What the task requires: Scan the lines below for the string "shipping" and copy every one that has it.

[Image comparison data]
%%

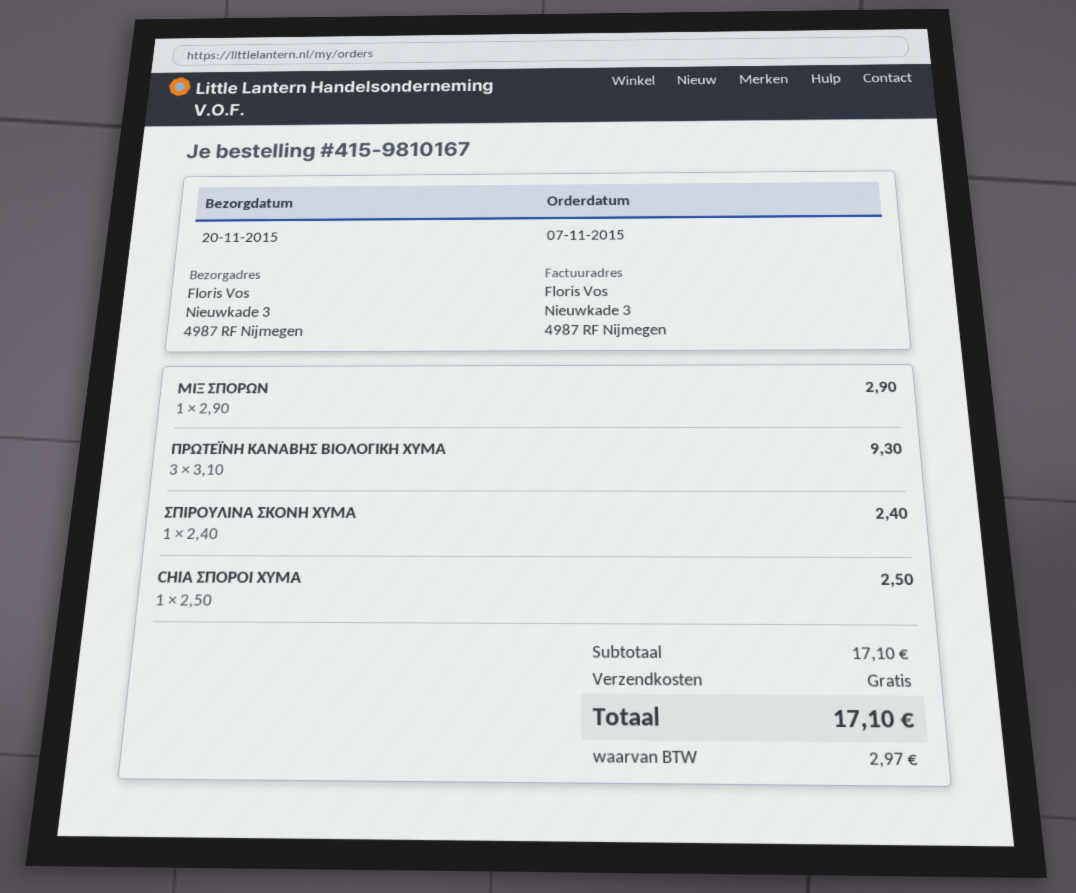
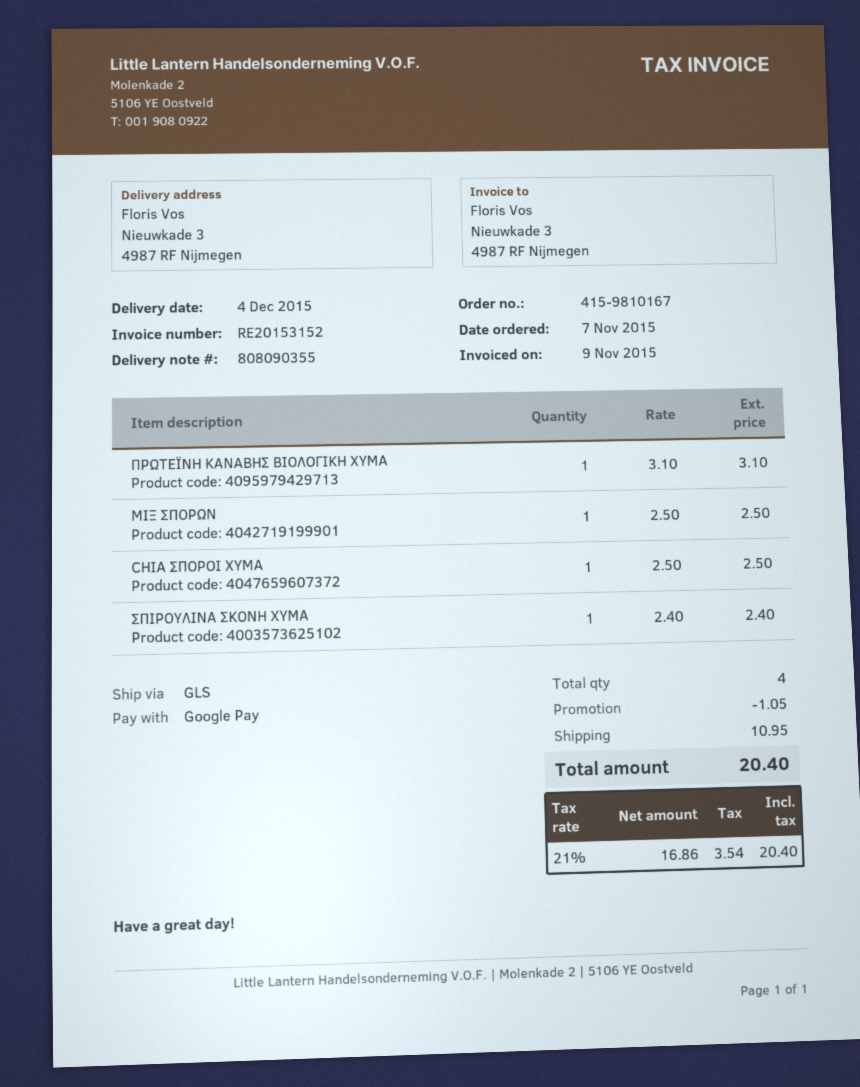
delivery date: 2015-11-20 -> 2015-12-04
ΜΙΞ ΣΠΟΡΩΝ: 1 x 2.90 = 2.90 -> 1 x 2.50 = 2.50
ΠΡΩΤΕΪΝΗ ΚΑΝΑΒΗΣ ΒΙΟΛΟΓΙΚΗ ΧΥΜΑ: 3 x 3.10 = 9.30 -> 1 x 3.10 = 3.10
discount: none -> 1.05
shipping: 0.00 -> 10.95
tax: 2.97 -> 3.54
total: 17.10 -> 20.40

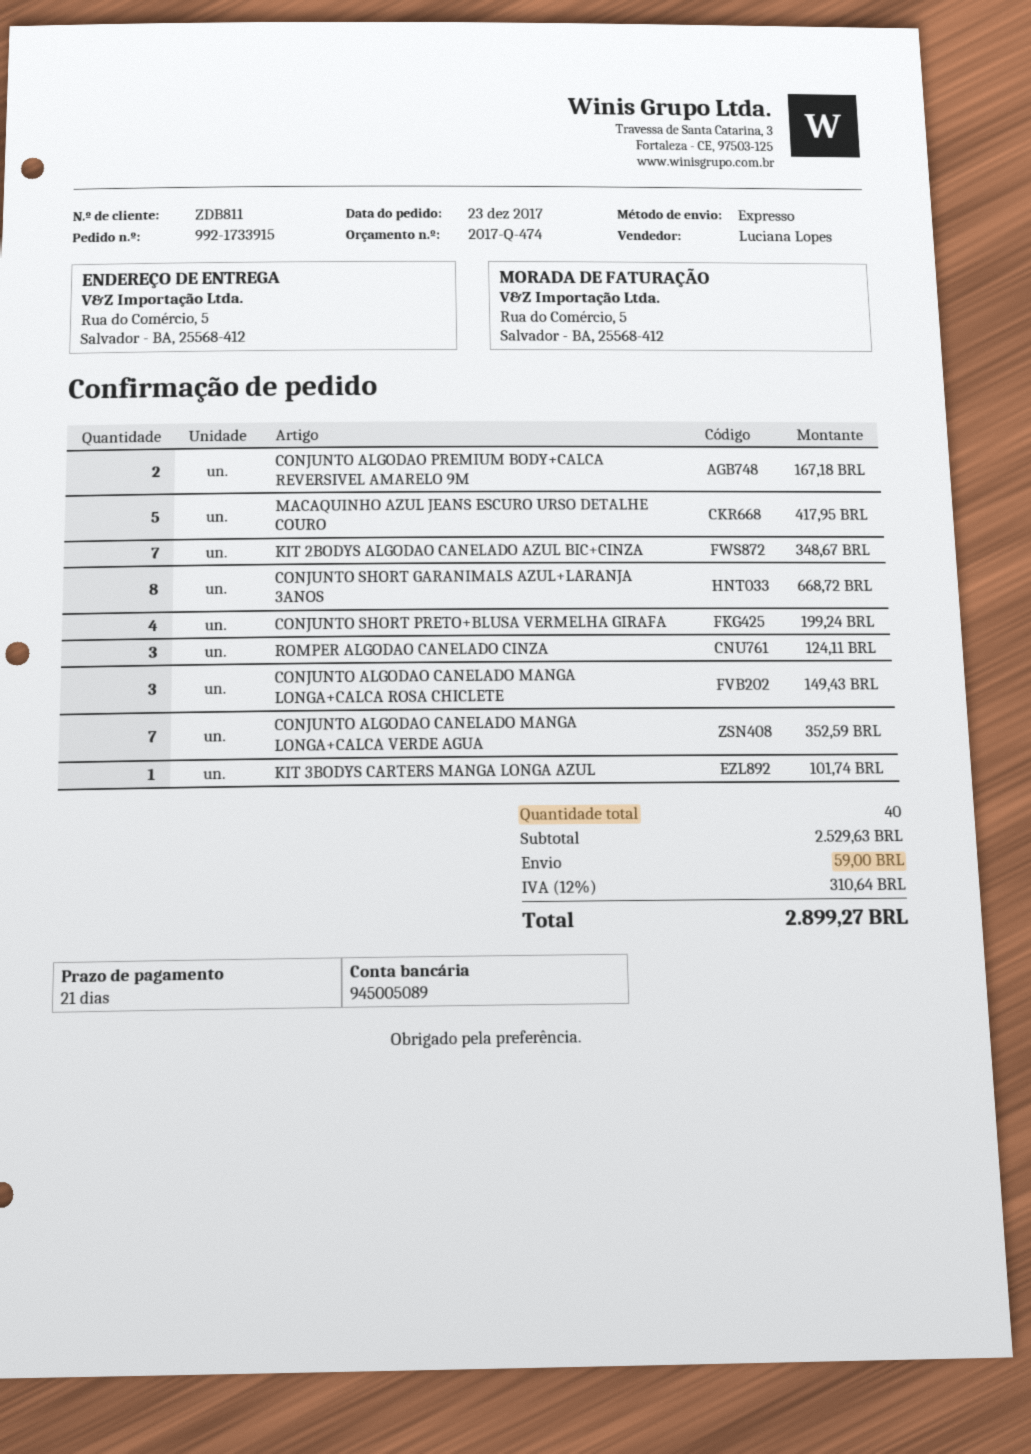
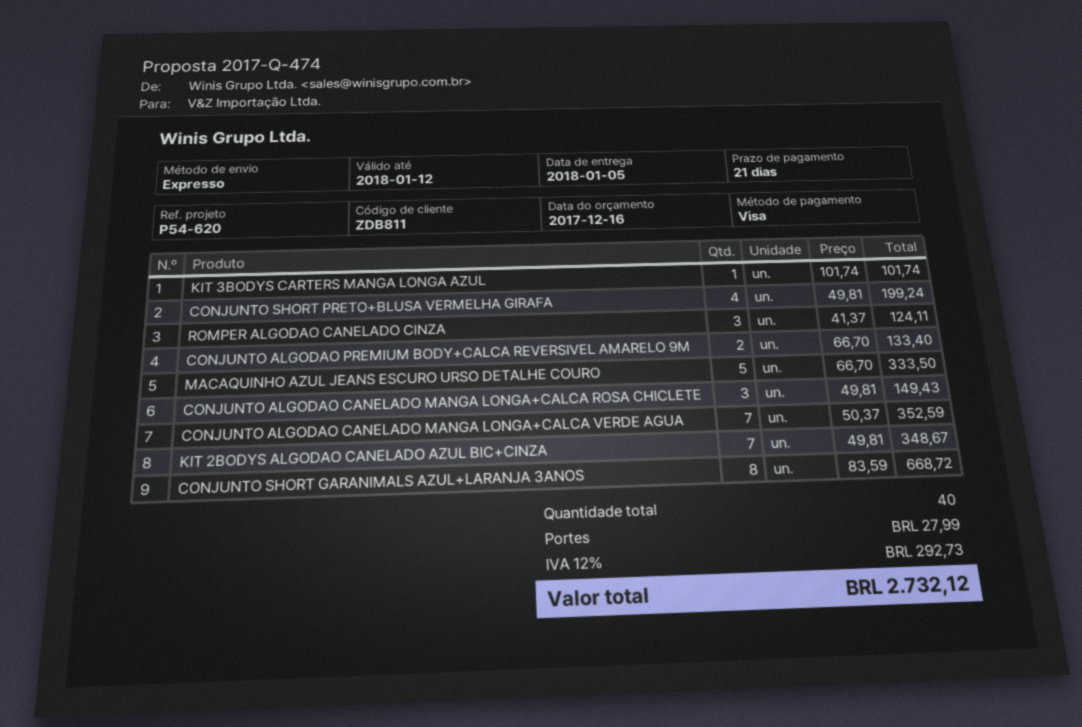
CONJUNTO ALGODAO PREMIUM BODY+CALCA REVERSIVEL AMARELO 9M: 2 for 167.18 -> 2 for 133.40
MACAQUINHO AZUL JEANS ESCURO URSO DETALHE COURO: 5 for 417.95 -> 5 for 333.50
shipping: 59.00 -> 27.99
tax: 12% = 310.64 -> 12% = 292.73
total: 2899.27 -> 2732.12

%%

Exercise response:
shipping: 0.00 -> 10.95
shipping: 59.00 -> 27.99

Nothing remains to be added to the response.